Unknown Mortal Orchestra | Mark Thompson photos
Ruban Nielson, the leader of New Zealand’s-by-way-of-Portland band Unknown Mortal Orchestra, doesn’t seem to know what he wants to be: a guitar god, a slick R&B vocalist, or a fusion bandleader. He demonstrated all three skills within the first four minutes of taking the White Stage on Saturday afternoon before a very appreciative audience, though they didn’t quite know what to think when he almost immediately jumped off the stage with his guitar and continued playing a solo while five security guys and a roadie followed him as he went deep into the audience. Guitar god? Check.
Several songs later he did the same thing but without a guitar. All he had was the mic, as he kept singing a sweet love song. Sex-you-up R&B lover man? Check.
Then, a song or two later he conducted the whole band as they chugged into an improvisational freakout that ended with a manic sax solo by his father, Chris. Fusion pretensions? Check.

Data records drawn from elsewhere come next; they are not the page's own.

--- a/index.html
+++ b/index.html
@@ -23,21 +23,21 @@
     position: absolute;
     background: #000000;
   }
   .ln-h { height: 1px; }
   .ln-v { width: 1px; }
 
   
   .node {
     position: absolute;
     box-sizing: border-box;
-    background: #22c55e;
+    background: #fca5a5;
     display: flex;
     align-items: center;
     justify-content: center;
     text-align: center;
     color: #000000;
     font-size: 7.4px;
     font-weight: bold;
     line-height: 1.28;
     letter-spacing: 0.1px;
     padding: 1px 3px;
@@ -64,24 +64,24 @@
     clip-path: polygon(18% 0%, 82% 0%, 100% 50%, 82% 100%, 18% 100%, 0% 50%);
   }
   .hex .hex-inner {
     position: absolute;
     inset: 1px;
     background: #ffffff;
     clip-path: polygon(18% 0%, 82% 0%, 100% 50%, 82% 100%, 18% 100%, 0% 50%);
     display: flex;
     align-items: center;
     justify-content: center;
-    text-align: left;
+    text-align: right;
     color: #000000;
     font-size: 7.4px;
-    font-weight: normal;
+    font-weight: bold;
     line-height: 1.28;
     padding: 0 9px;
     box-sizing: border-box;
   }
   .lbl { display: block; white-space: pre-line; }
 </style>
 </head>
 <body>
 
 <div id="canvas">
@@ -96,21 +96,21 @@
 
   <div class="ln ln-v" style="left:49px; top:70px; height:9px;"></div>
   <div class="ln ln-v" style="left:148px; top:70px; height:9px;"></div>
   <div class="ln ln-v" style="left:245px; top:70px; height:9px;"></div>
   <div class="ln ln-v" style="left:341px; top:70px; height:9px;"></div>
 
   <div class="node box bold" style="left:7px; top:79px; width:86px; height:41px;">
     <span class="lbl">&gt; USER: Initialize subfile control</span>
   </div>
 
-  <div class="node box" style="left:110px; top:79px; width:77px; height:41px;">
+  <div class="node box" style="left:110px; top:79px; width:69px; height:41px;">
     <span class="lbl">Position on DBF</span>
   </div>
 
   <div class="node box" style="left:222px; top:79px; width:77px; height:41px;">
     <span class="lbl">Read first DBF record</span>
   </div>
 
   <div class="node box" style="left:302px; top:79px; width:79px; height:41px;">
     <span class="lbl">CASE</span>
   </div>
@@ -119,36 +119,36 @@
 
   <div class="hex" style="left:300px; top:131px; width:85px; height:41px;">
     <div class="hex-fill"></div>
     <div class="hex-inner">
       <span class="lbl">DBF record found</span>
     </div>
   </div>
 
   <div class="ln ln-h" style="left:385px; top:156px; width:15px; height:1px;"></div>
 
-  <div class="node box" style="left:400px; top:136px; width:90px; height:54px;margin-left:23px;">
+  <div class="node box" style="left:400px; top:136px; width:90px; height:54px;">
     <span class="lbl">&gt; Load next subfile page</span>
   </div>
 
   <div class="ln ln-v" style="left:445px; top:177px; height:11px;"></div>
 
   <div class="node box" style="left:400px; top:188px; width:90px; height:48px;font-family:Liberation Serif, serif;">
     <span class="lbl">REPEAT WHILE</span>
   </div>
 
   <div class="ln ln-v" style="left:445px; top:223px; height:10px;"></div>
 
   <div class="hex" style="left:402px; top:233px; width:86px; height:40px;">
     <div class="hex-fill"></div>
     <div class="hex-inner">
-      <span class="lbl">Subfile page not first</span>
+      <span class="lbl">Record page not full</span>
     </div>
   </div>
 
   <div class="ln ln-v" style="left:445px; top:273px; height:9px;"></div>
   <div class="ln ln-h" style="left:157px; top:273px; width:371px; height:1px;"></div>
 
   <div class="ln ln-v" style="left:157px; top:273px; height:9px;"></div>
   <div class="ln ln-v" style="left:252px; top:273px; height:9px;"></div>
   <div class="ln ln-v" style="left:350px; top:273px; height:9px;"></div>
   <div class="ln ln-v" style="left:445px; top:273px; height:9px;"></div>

The band they reminded more than any was probably Steely Dan, not so much in terms of sound but rather ambition. The tricky time and key signatures should indicate pretensions of a less laudable sort, but UMO pulls them off so seamlessly you don’t register them as “difficult,” and there’s a Top 40 vibe to Nielsen’s songwriting that makes you wonder if he would have been a star if he’d come up in the ’70s instead of the ’90s or ’00s. As it is he’s just another indie mensch who tends to get misclassified.
And if it’s any consolation to him, I did see one white dude mouthing the words to “So Good At Being In Trouble,” so obviously Nielsen’s reach is longer than I thought. And when he tried an Elvis move that weirdly turned into a JB move you know he yearns for the kind of pop popularity he thinks he deserves. I think he deserves it, too.